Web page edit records
------------------------------------------------------------------------
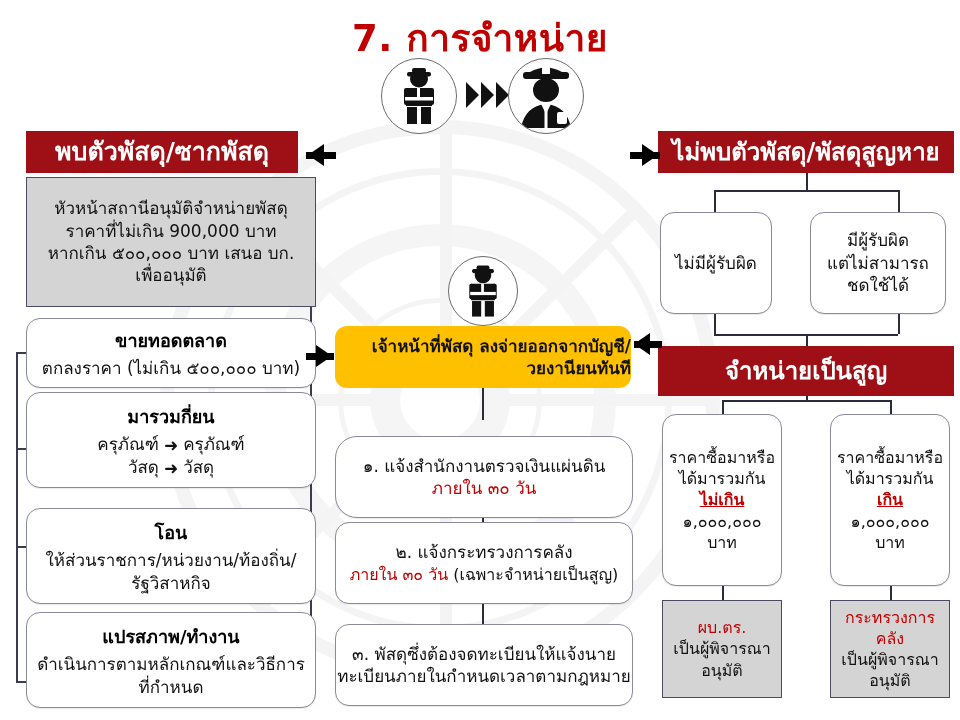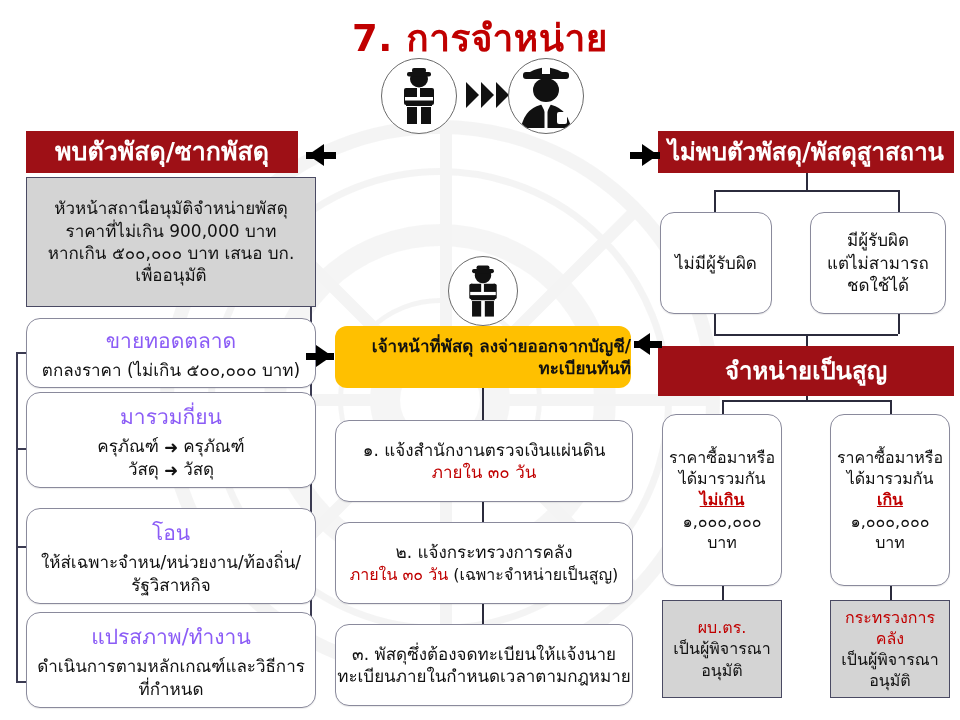--- a/index.html
+++ b/index.html
@@ -327,7 +327,7 @@
     </div>
 
     <div class="redbar" style="left:658px;top:131px;width:296px;height:42px;font-size:24px;">
-      <span>ไม่พบตัวพัสดุ/พัสดุสูาสถาน</span>
+      <span>ไม่พบตัวพัสดุ/พัสดุสูญหาย</span>
     </div>
 
     <div class="whitebox" style="left:660px;top:212px;width:110px;height:100px;">

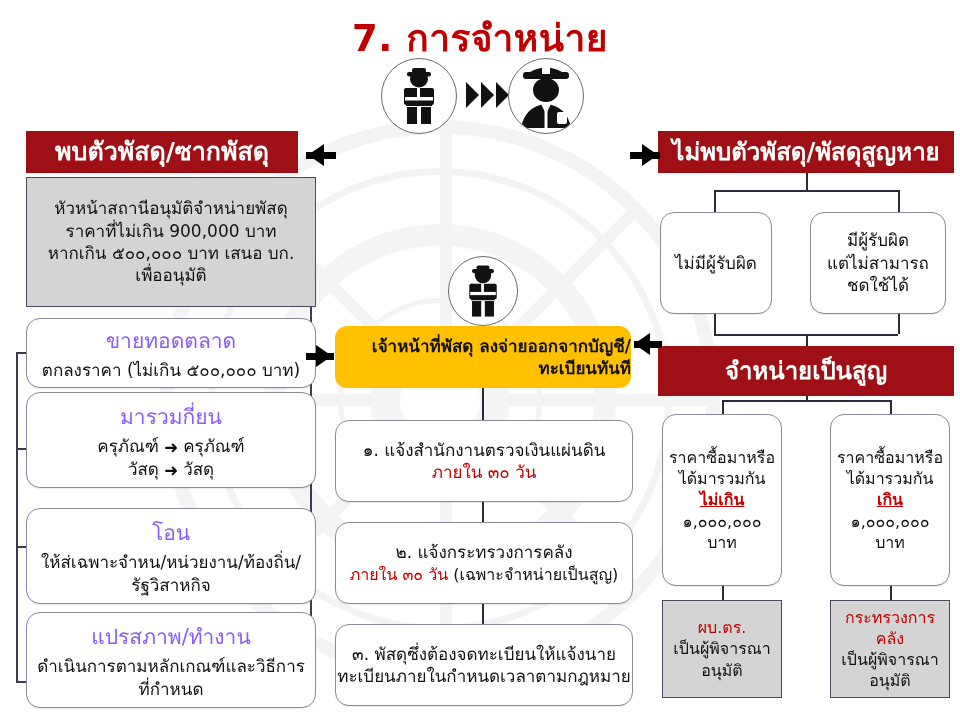--- a/index.html
+++ b/index.html
@@ -91,7 +91,7 @@
     color:#111;
     box-shadow:0 1px 1px rgba(0,0,0,.08);
   }
-  .bx-head{color:#8b5cf6;font-weight:normal;font-size:21px;margin-bottom:2px;}
+  .bx-head{color:#000000;font-weight:bold;font-size:18px;margin-bottom:2px;}
   .bx-line{font-size:17px;line-height:1.32;}
   .bx-line.sm{font-size:16px;}
   .red{color:#C00000;}

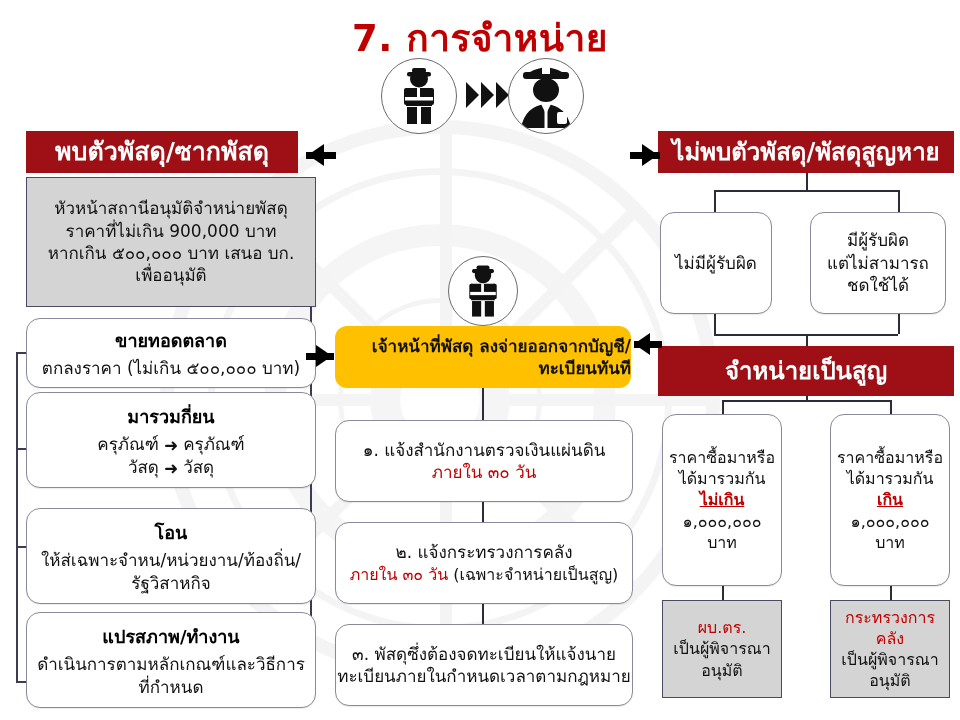--- a/index.html
+++ b/index.html
@@ -260,7 +260,7 @@
 
     <div class="orangebox" style="left:335px;top:326px;width:296px;height:62px;align-items:flex-end;">
       <div class="bx-line">เจ้าหน้าที่พัสดุ  ลงจ่ายออกจากบัญชี/</div>
-      <div class="bx-line">ทะเบียนทันที</div>
+      <div class="bx-line">วยงานียนทันที</div>
     </div>
 
     <div class="arrow-stem" style="left:306px;top:353px;width:28px;"></div>

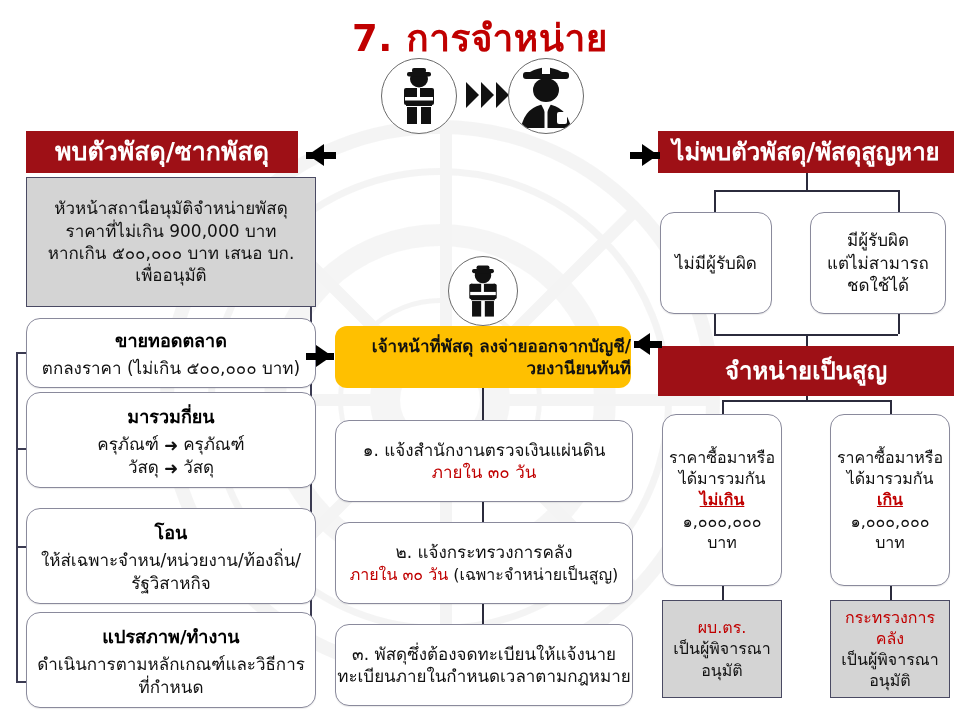--- a/index.html
+++ b/index.html
@@ -269,7 +269,7 @@
     <div class="arrow-stem" style="left:634px;top:341px;width:28px;"></div>
     <div class="arrow arrow-left" style="left:634px;top:333px;"></div>
 
-    <div class="whitebox" style="left:335px;top:420px;width:296px;height:80px;">
+    <div class="whitebox" style="left:335px;top:436px;width:296px;height:80px;border-radius:22px;">
       <div class="bx-line">๑.  แจ้งสำนักงานตรวจเงินแผ่นดิน</div>
       <div class="bx-line">
         <span class="red">ภายใน ๓๐ วัน</span><span></span>

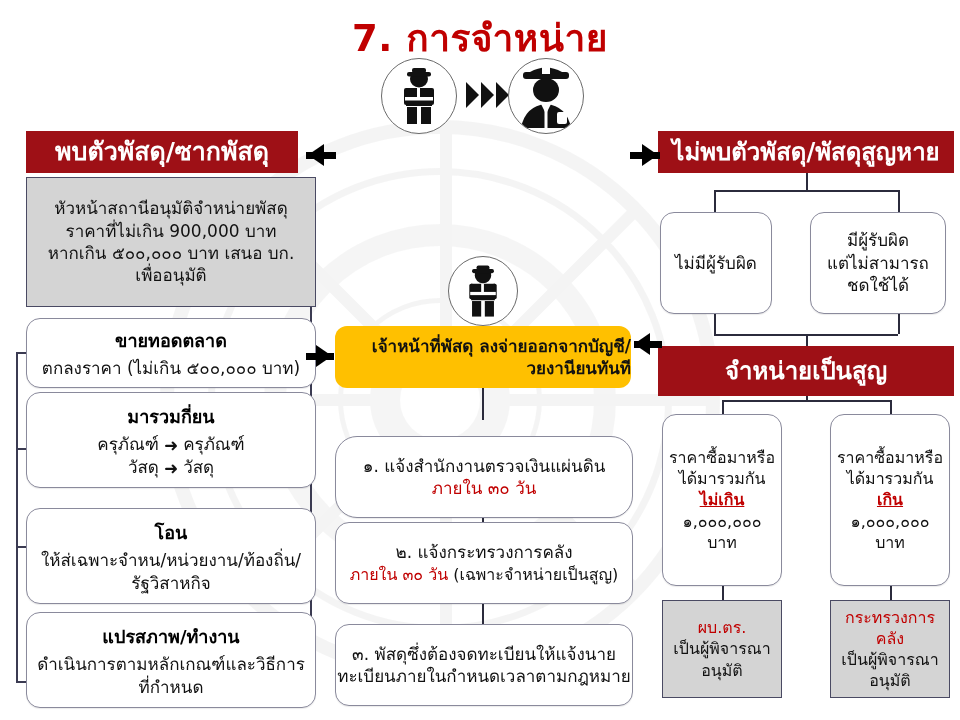--- a/index.html
+++ b/index.html
@@ -316,7 +316,7 @@
 
     <div class="whitebox" style="left:26px;top:508px;width:288px;height:94px;">
       <div class="bx-head">โอน</div>
-      <div class="bx-line">ให้ส่เฉพาะจำหน/หน่วยงาน/ท้องถิ่น/</div>
+      <div class="bx-line">ให้ส่วนราชการ/หน่วยงาน/ท้องถิ่น/</div>
       <div class="bx-line">รัฐวิสาหกิจ</div>
     </div>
------------------------------------------------------------------------
- WORK REQUEST: Exactly as written, print each entry, leaving all pictures out.

- OUTPUT:
--- a/index.html
+++ b/index.html
@@ -327,7 +327,7 @@
     </div>
 
     <div class="redbar" style="left:658px;top:131px;width:296px;height:42px;font-size:24px;">
-      <span>ไม่พบตัวพัสดุ/พัสดุสูาสถาน</span>
+      <span>ไม่พบตัวพัสดุ/พัสดุสูญหาย</span>
     </div>
 
     <div class="whitebox" style="left:660px;top:212px;width:110px;height:100px;">

--- a/index.html
+++ b/index.html
@@ -91,7 +91,7 @@
     color:#111;
     box-shadow:0 1px 1px rgba(0,0,0,.08);
   }
-  .bx-head{color:#8b5cf6;font-weight:normal;font-size:21px;margin-bottom:2px;}
+  .bx-head{color:#000000;font-weight:bold;font-size:18px;margin-bottom:2px;}
   .bx-line{font-size:17px;line-height:1.32;}
   .bx-line.sm{font-size:16px;}
   .red{color:#C00000;}

--- a/index.html
+++ b/index.html
@@ -260,7 +260,7 @@
 
     <div class="orangebox" style="left:335px;top:326px;width:296px;height:62px;align-items:flex-end;">
       <div class="bx-line">เจ้าหน้าที่พัสดุ  ลงจ่ายออกจากบัญชี/</div>
-      <div class="bx-line">ทะเบียนทันที</div>
+      <div class="bx-line">วยงานียนทันที</div>
     </div>
 
     <div class="arrow-stem" style="left:306px;top:353px;width:28px;"></div>

--- a/index.html
+++ b/index.html
@@ -269,7 +269,7 @@
     <div class="arrow-stem" style="left:634px;top:341px;width:28px;"></div>
     <div class="arrow arrow-left" style="left:634px;top:333px;"></div>
 
-    <div class="whitebox" style="left:335px;top:420px;width:296px;height:80px;">
+    <div class="whitebox" style="left:335px;top:436px;width:296px;height:80px;border-radius:22px;">
       <div class="bx-line">๑.  แจ้งสำนักงานตรวจเงินแผ่นดิน</div>
       <div class="bx-line">
         <span class="red">ภายใน ๓๐ วัน</span><span></span>

--- a/index.html
+++ b/index.html
@@ -316,7 +316,7 @@
 
     <div class="whitebox" style="left:26px;top:508px;width:288px;height:94px;">
       <div class="bx-head">โอน</div>
-      <div class="bx-line">ให้ส่เฉพาะจำหน/หน่วยงาน/ท้องถิ่น/</div>
+      <div class="bx-line">ให้ส่วนราชการ/หน่วยงาน/ท้องถิ่น/</div>
       <div class="bx-line">รัฐวิสาหกิจ</div>
     </div>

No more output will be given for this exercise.